Scaffolding describes the support that leads to learner development and, ultimately, learner autonomy. Effective scaffolding helps learners to construct knowledge and perform tasks beyond their current capacity thus building confidence and capability and enabling learners to perform more advanced tasks once the scaffolding support is removed. 

Guidelines for effective scaffolding

Scaffolding should be carefully planned to develop learners’ capability to achieve a defined goal and to undertake more complex problems in the future. You should attempt to:  

  • challenge learners with tasks which are beyond their capacity. Match ‘high challenge’ tasks with relevant ‘high support’. If the support is poor or unavailable, learners will soon lose interest, be frustrated or lose confidence.
  • avoid low challenge tasks which could be perceived as futile, uninteresting and 'busy work'.

​Scaffolding is a four-stage process that moves students beyond their current skill and knowledge level. Scaffolding must occur in a supported learning environment. 

Estimate the knowledge and skills learners currently have, including what a learner can do with guidance and assistance and what the same learner can accomplish without that.

Familiarise learners with a new task they cannot do on their own. Model the performance of the task. Learners work with you and with each other on similar tasks to become acquainted with it.

Design learning activities and formative assessment tasks (practice activities, sub-tasks, reference resources, templates, examples, graphic organisers, flow charts etc) for learners to access as they work on tasks that are more complex than the one previously undertaken, and build their capability.

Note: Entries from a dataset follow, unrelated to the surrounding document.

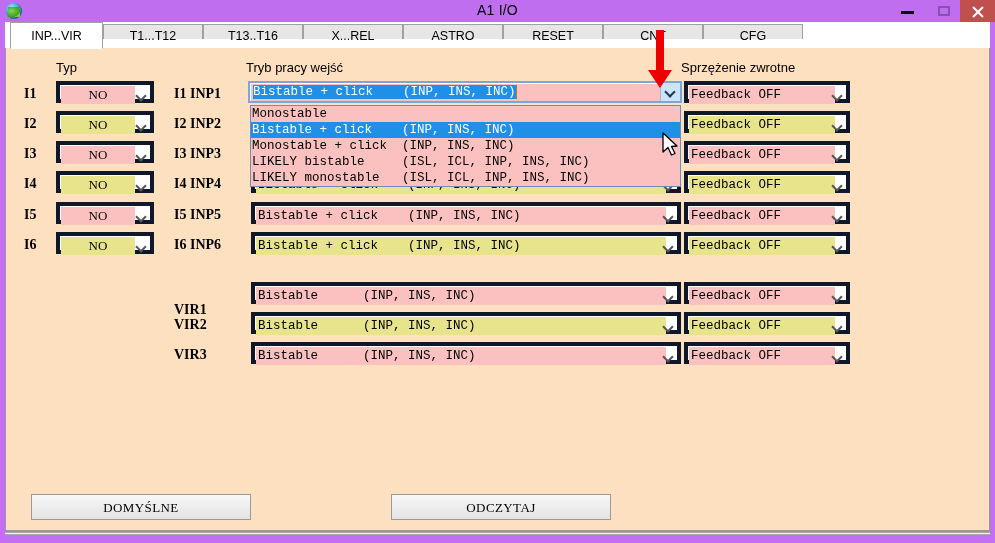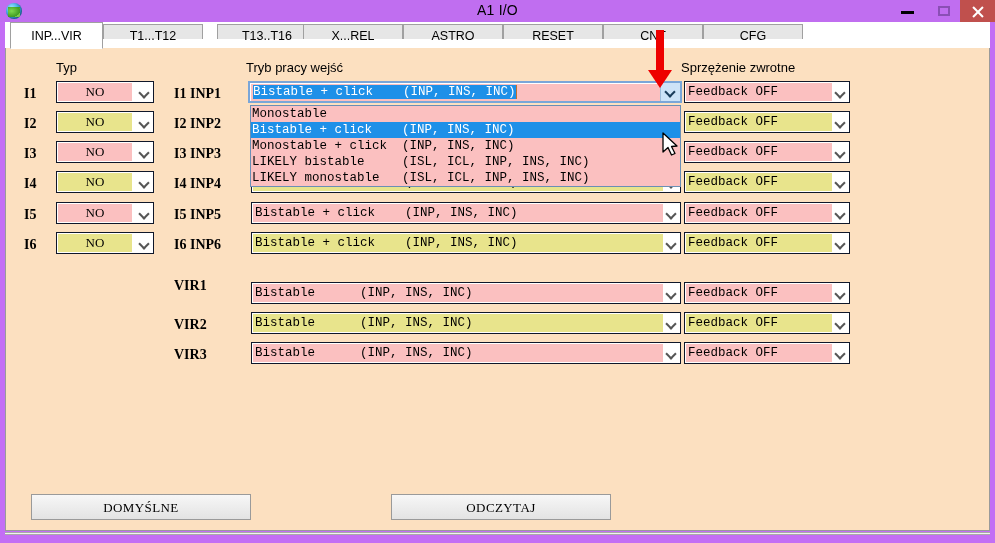"T13..T16" div.tab { left: 212px -> 198px }
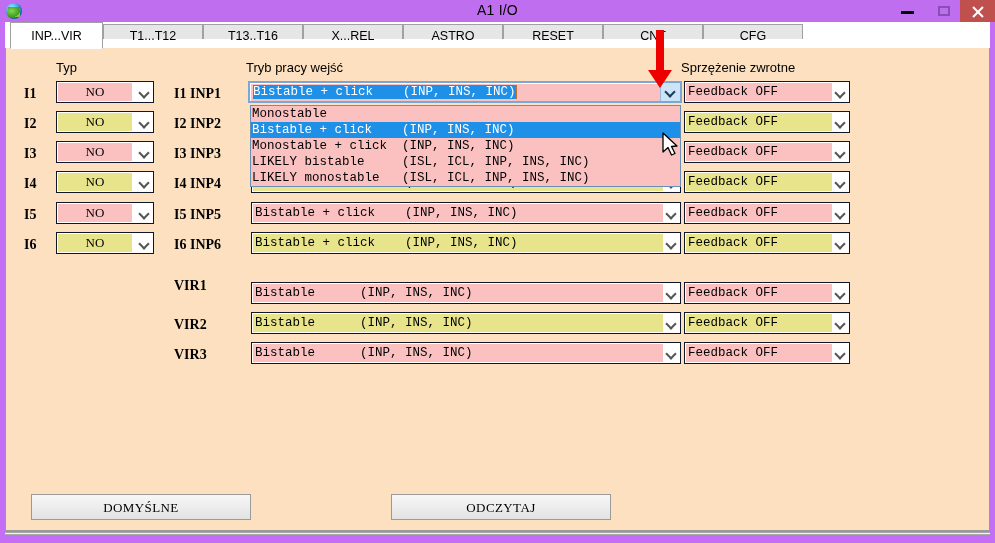"NO" .combo { border: 1px solid #0f172a -> 4px solid #0f172a }
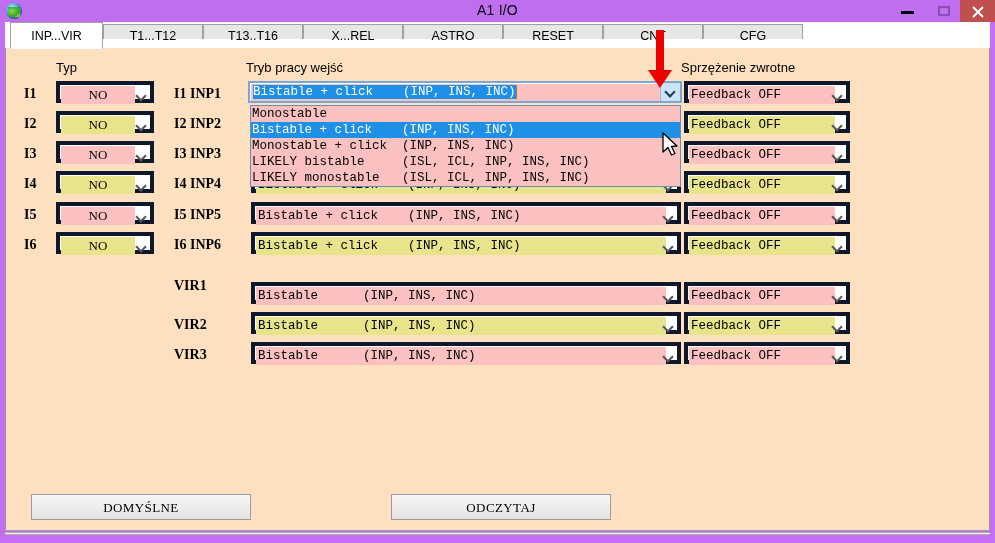"VIR1" div.row-label { top: 230px -> 254px }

At this stage, learners are able to independently demonstrate mastery of the task, unaided by the instructor. Summative assessments may fall into this category.

Scaffolding for assessment

Assessment is a critical area where scaffolding learners is necessary. Formative assessment is a common strategy that instructors use to move learning forward. Generally, the higher the stakes, the stronger the scaffolding required. A suggested process would be to:  

  1. Critique all assessments individually and across the unit. Make a list of the prerequisite knowledge and skills necessary to successfully complete each assessment.
  2. Decide whether it is reasonable to expect learners to have these prerequisite knowledge and skills. If not, these are the skills and content that need scaffolding.  
  3. Review the unit to identify where such learning experiences can be purposefully introduced. 
  4. Develop a series of learning experiences and a variety of activities specifically targeted to build the necessary knowledge and skills and give  students the opportunity to learn and practice before attempting the summative assessments.  
  5. Design and sequence a series of sub-tasks within a high-challenge task (eg. a summative assessment) ensuring that the support is commensurate with the challenge.  
  6. Provide a curriculum map demonstrating the relevance of the scaffolding activities and how they are designed build learners’ capability towards undertaking the assessments.  
  7. Offer alternative and additional scaffolding experiences for those learners who have not demonstrated the required understanding as part of formative feedback.  

 Scaffolding examples

Select short readings to embed in before-class activities and direct attention to specific aspects to make notes on. This could be done using an H5P document builder with questions to answer while reading.

The short answer research questions can then be revisited during class discussion and later used to build longer written responses in the form of illustrating central concepts in essays and journal type assessment tasks.

Use after-class revision activities (e.g. H5P Interactive Learning Objects) to highlight an understanding of key material.

Provide templates for research projects for the group to contribute to throughout the block, culminating in a group report and presentation. This could be a Google Doc/Wiki with structured heading sections.

Tips

  • Be critical of the scaffolding assistance you provide. Not all assistance is helpful - it can create a dependency for support.
  • Learners should be able to stand alone as a result of undertaking the scaffolding process and be independent rather than be reliant on the instructor for support. Gradually decrease the support and shift the responsibility for learning to the learner.
  • Design tasks that require learners to transfer their learning to other related tasks that are at a level more sophisticated or complex.